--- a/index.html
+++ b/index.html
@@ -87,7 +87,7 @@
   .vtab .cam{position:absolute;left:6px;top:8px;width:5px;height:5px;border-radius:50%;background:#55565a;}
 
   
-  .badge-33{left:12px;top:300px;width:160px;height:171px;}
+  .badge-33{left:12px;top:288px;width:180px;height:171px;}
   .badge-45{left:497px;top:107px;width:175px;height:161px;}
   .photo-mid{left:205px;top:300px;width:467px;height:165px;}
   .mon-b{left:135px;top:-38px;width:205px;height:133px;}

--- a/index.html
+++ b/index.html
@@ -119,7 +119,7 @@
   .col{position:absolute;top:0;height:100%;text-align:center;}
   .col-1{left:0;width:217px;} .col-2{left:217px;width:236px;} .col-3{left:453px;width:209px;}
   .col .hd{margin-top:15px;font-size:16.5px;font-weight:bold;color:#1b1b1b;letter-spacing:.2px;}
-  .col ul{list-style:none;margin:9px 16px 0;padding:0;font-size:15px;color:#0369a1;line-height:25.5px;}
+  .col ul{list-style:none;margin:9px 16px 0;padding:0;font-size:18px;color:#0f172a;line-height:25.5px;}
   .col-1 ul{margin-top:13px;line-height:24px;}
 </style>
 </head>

----

Within the entries above, find the string "width" and return each line that holds it.

— Answer for the task —
   .vtab .cam{position:absolute;left:6px;top:8px;width:5px;height:5px;border-radius:50%;background:#55565a;}
-  .badge-33{left:12px;top:300px;width:160px;height:171px;}
+  .badge-33{left:12px;top:288px;width:180px;height:171px;}
   .badge-45{left:497px;top:107px;width:175px;height:161px;}
   .photo-mid{left:205px;top:300px;width:467px;height:165px;}
   .mon-b{left:135px;top:-38px;width:205px;height:133px;}
   .col-1{left:0;width:217px;} .col-2{left:217px;width:236px;} .col-3{left:453px;width:209px;}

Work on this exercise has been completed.